The HDFC Bank management told analysts on Thursday that it does not expect a significant impact on its asset quality as a result of lock-downs amid Covid-19 outbreak. While credit card spends at the bank held steady in the first two months of 2020, they dropped in March, the private sector lender said, adding it is tightening underwriting standards.

The lender’s American depository receipts (ADRs) slumped 12% on the New York Stock Exchange (NYSE) on Wednesday, prompting the management to speak to analysts.

The share price of HDFC Bank has fallen 31% between January 1 and March 20; most banking stocks have taken a beating, especially over the last week, with loan portfolios expected to deteriorate following the Coronavirus crisis. The concern stems from the assumption that HDFC Bank's asset quality will worsen due to the current state of near lockdown in some parts of the country.

HDFC Bank is a retail-focused bank, with retail loans accounting for 52% of the loan book, and has executed its strategy almost flawlessly over the last 20-odd years.

The bank clarified that 70-75% of its exposure to small enterprises-a particularly vulnerable segment-is secured and that it has limited exposure to airlines, another segment that would be badly hit by the slowdown. The management is currently tightening its underwriting standards for credit cards.

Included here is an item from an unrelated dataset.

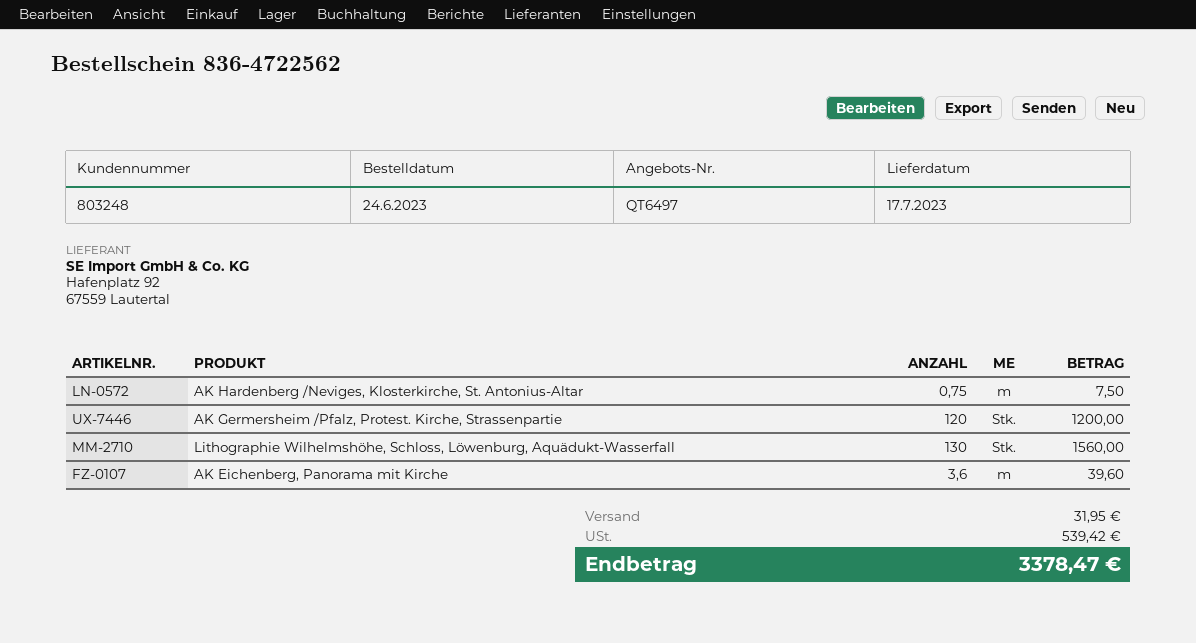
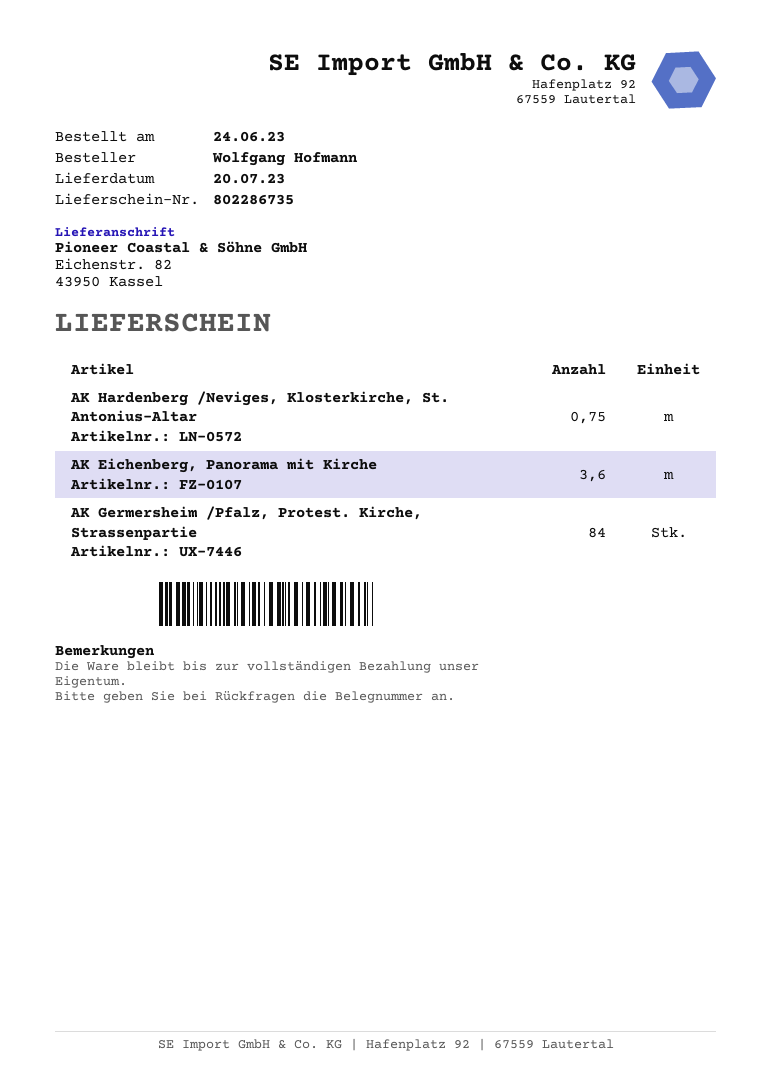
delivery date: 2023-07-17 -> 2023-07-20
AK Germersheim /Pfalz, Protest. Kirche, Strassenpartie: 120 -> 84
Lithographie Wilhelmshöhe, Schloss, Löwenburg, Aquädukt-Wasserfall: 130 -> none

UBS analysts wrote: "People have shifted to online spending and food delivery and online spending has increased. But in the case of complete lockdown, the HDFC Bank management expects a decline in customer spending."

Following the call, Bernstein downgraded the stock as their analyst believes that the bank is the most exposed to unsecured consumer credit versus other private peers. The report pegs the share of unsecured retail credit in HDFC Bank’s book at 17%. The share is an equally high 16% for Kotak Mahindra Bank, which has a much smaller balance sheet than HDFC Bank. The share is much lower at 9% for ICICI Bank and Axis Bank but a higher 15% for IndusInd Bank. Investors have been concerned, for more than a year now, about the lender's succession plan, which is yet to be announced.

Analysts at Bernstein said: "We believe Covid-19 will have a non-trivial impact on the Indian economy, even though the outbreak intensity so far does not point to a Europe or US-like scenario. But given the population size, density, community awareness, quality of infrastructure and global interlinkages, Indian businesses will still undergo disruption. Consequently, banks are likely to face operational and credit quality challenges."

HDFC Bank's shares ended 1.39% lower on the BSE at Rs 882.40 on Friday.